**Change detection data**.
========

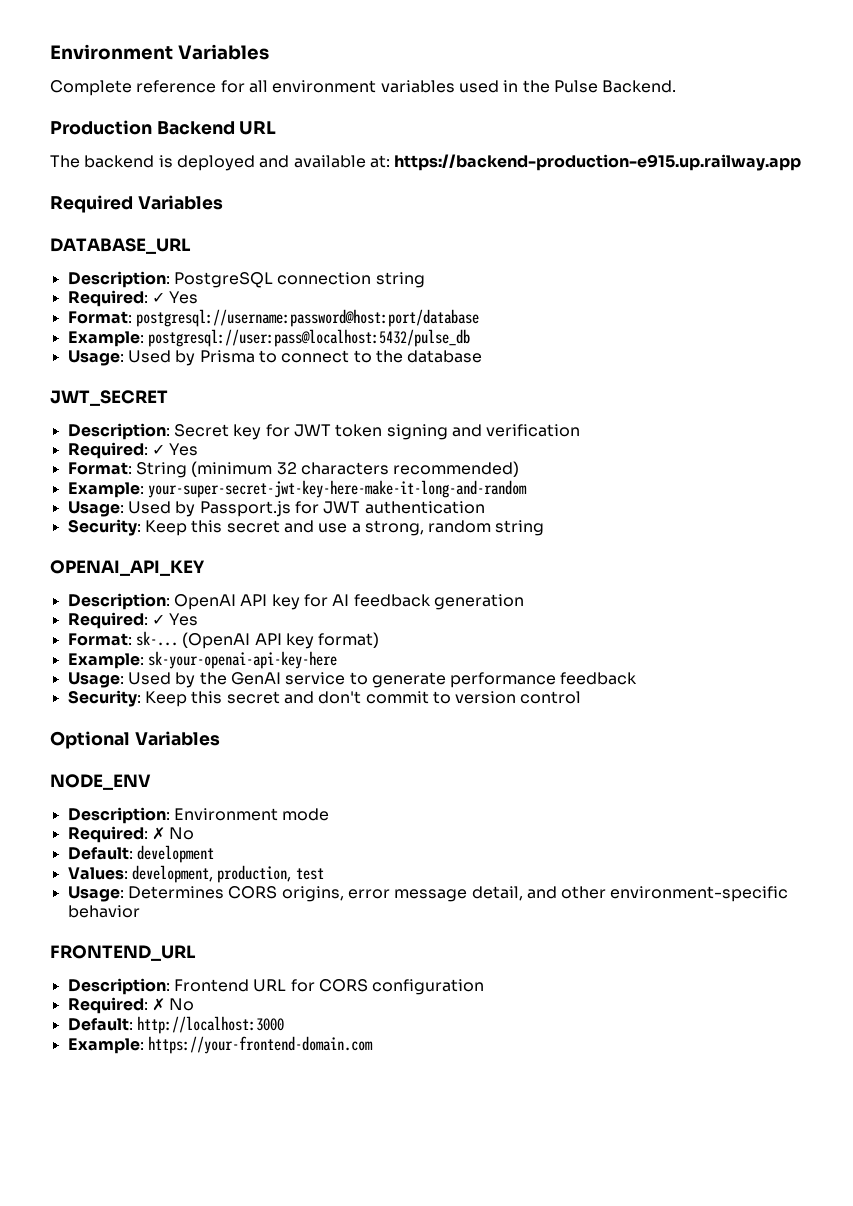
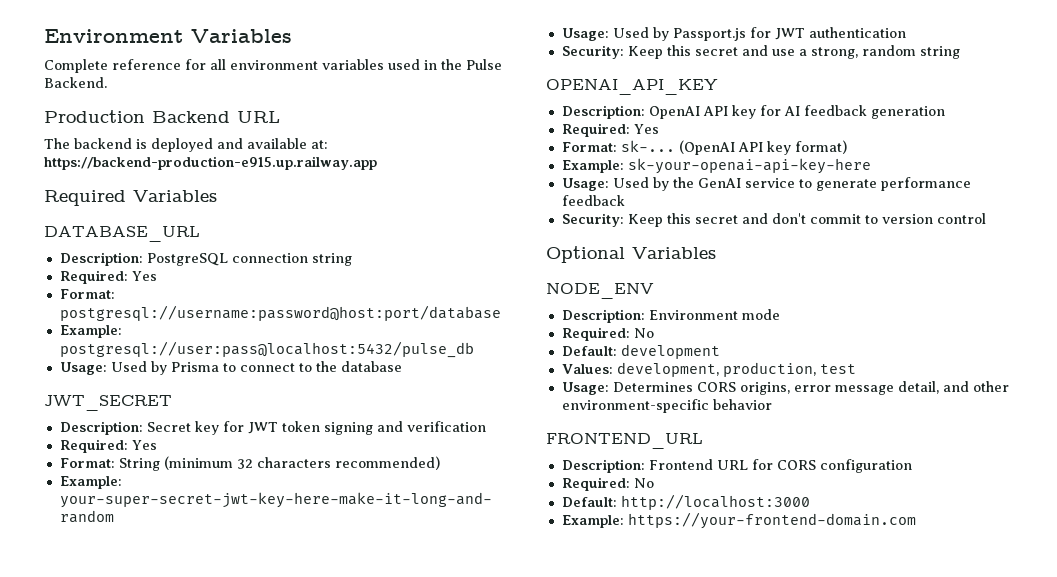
  Description: PostgreSQL connection string
- Required: ✓ Yes
+ Required: Yes
  Description: Secret key for JWT token signing and verification
- Required: ✓ Yes
+ Required: Yes
  Description: OpenAI API key for AI feedback generation
- Required: ✓ Yes
+ Required: Yes
  Description: Environment mode
- Required: ✗ No
+ Required: No
  Description: Frontend URL for CORS configuration
- Required: ✗ No
+ Required: No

========

**Problem to work on**. Omit the pictures, then give every record back exactly as it stands.

**Problem solution**.
  Description: PostgreSQL connection string
- Required: ✓ Yes
+ Required: Yes
  Description: Secret key for JWT token signing and verification
- Required: ✓ Yes
+ Required: Yes
  Description: OpenAI API key for AI feedback generation
- Required: ✓ Yes
+ Required: Yes
  Description: Environment mode
- Required: ✗ No
+ Required: No
  Description: Frontend URL for CORS configuration
- Required: ✗ No
+ Required: No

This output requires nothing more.